Helter Skelter Vol. 2

dance performance (2006/07)

Supported by video fragments, live music and spoken words in helterskelter Stephanie Thiersch composes a perfidious choreographic arrangement between tableaux vivants and dance with the surrounding medial images of every day about stereotypes of bequeathed and prevailing gender ideas that are set in our minds and bodies.

Five dancers explore the stage, create a playing field for themselves, discover hidden inner rooms, and make themselves visible through the looks of the others. It seems as if the show itself – the initiation of an intimate setting of different gazes – becomes the theme of the play. Stephanie Thiersch takes trivial multimedia images, poses and role-clichés of traditional and contemporary female iconography that always surround us.
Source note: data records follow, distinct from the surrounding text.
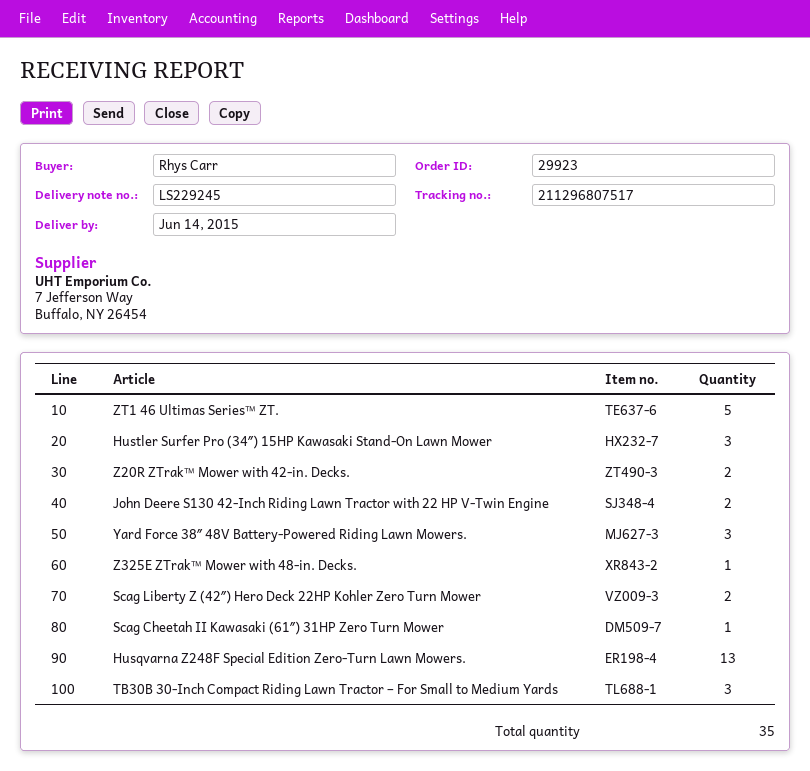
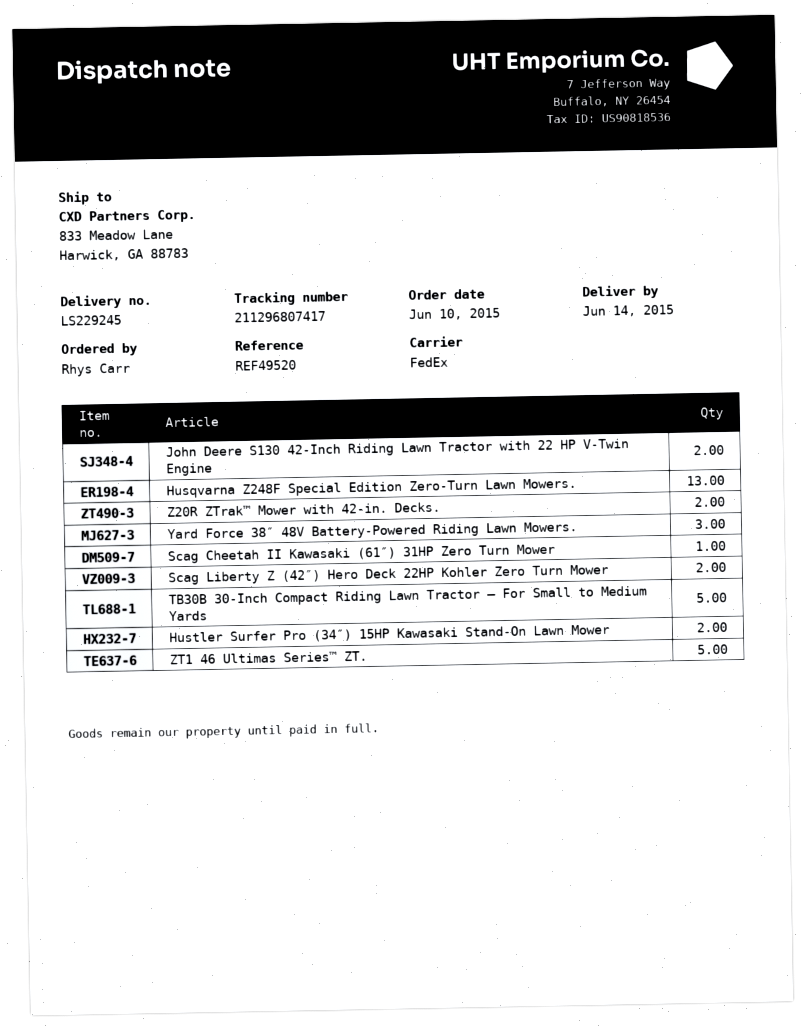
tracking number: 211296807517 -> 211296807417
Hustler Surfer Pro (34″) 15HP Kawasaki Stand-On Lawn Mower: 3 -> 2
Z325E ZTrak™ Mower with 48-in. Decks.: 1 -> none
TB30B 30-Inch Compact Riding Lawn Tractor – For Small to Medium Yards: 3 -> 5

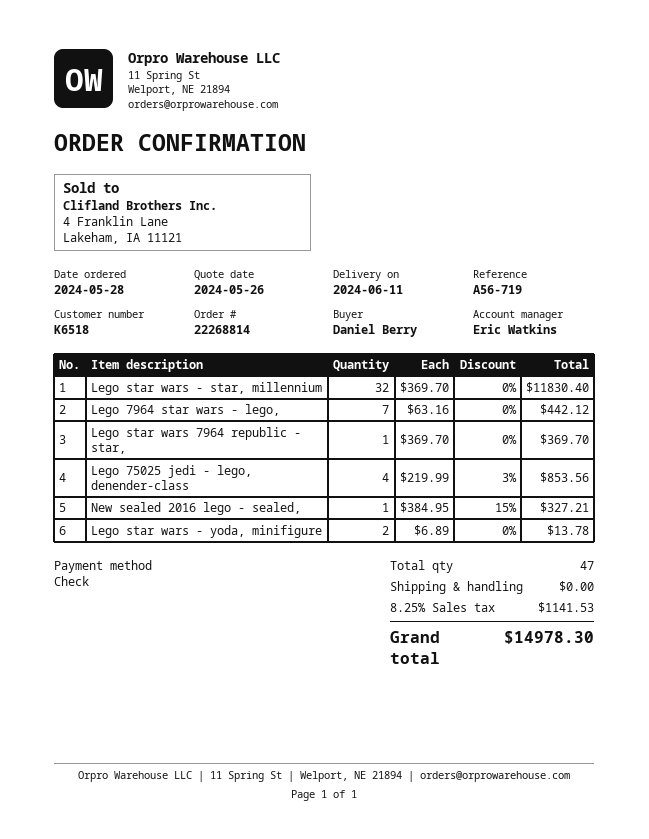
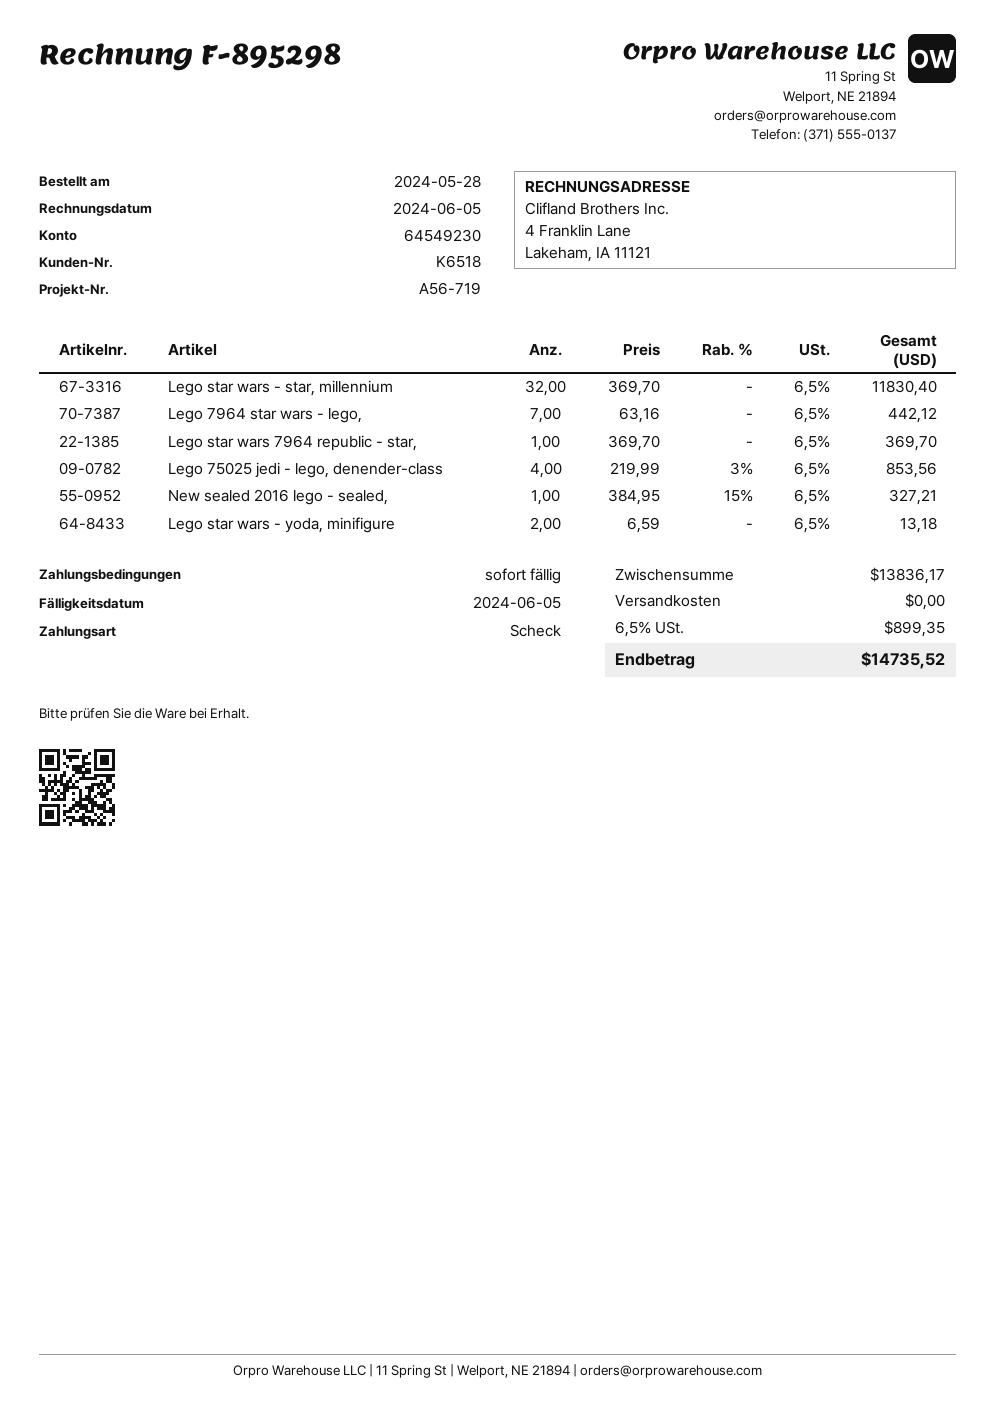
Lego star wars - yoda, minifigure: 2 x 6.89 = 13.78 -> 2 x 6.59 = 13.18
tax: 8.25% = 1141.53 -> 6.5% = 899.35
total: 14978.30 -> 14735.52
With such images, she creates scenes which treat the borderline of inner and outside world, reality and illusion by employing video images, live-music and spoken text.

choreography/dance: Viviana Escalé, Alexandra Naudet, Karen Piewig, Teresa Ranieri, Agustina Sario
video: Olaf Hirschberg, Tom Schreiber, Martin Rottenkolber
music: Joseph Suchy
lights/technical direction: Ansgar Kluge
stage building: Eberhard Weible
production management: Christine Florack
costume: Svea Kossack
dramaturgy: Andrea Heller
concept/direction/ choreography: Stephanie Thiersch
assistance: Alexandra Naudet

Co-production: tanzhaus NRW in cooperation with “Festival Temps d’Images” and Freihandelszone – Ensemblenetzwerk Köln, Temps d’Images, funded by the program Culture 2000 of the European Union. HELTER SKELTER is funded by Kunststiftung NRW, Ministerpräsidenten des Landes NRW, Kulturamt der Stadt Düsseldorf, Kulturamt der Stadt Köln and Fonds Darstellende Künste.

With virtuosity Thiersch is indenting scenes of more of less subtle gender violence to a meditative cosmos of bizarre tableaus. The dancers court for acknowledgement in the spotlight, they denude themselves. It is one of Thiersch’s greatest excellences that those disrobements never end as mind-striptease. Another excellence is that she sometimes leaves the audience pretty stumped. Even the most ensanguined puzzle stays what it is: a game.
(Markus Küper, Westfälische Nachrichten)

Stephanie Thiersch proves to be a master of the atmosphere, touches lightly with traces of blood, disturbs with baby puppets as suspended alien elements, transforms a bra in leading-strings…. then, the air vibrates, a breath of Hitchcock blows along.